Exercise aim: Copy out each line of the data below in which "Fashion" appears.

Change listing data:

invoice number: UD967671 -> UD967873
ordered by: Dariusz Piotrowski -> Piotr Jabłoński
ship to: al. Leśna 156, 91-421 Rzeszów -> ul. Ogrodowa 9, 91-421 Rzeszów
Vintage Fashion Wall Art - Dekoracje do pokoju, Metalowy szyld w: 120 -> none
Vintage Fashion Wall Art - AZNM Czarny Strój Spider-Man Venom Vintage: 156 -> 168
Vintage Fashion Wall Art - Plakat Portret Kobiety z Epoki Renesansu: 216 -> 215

Solution to this task:
Vintage Fashion Wall Art - Dekoracje do pokoju, Metalowy szyld w: 120 -> none
Vintage Fashion Wall Art - AZNM Czarny Strój Spider-Man Venom Vintage: 156 -> 168
Vintage Fashion Wall Art - Plakat Portret Kobiety z Epoki Renesansu: 216 -> 215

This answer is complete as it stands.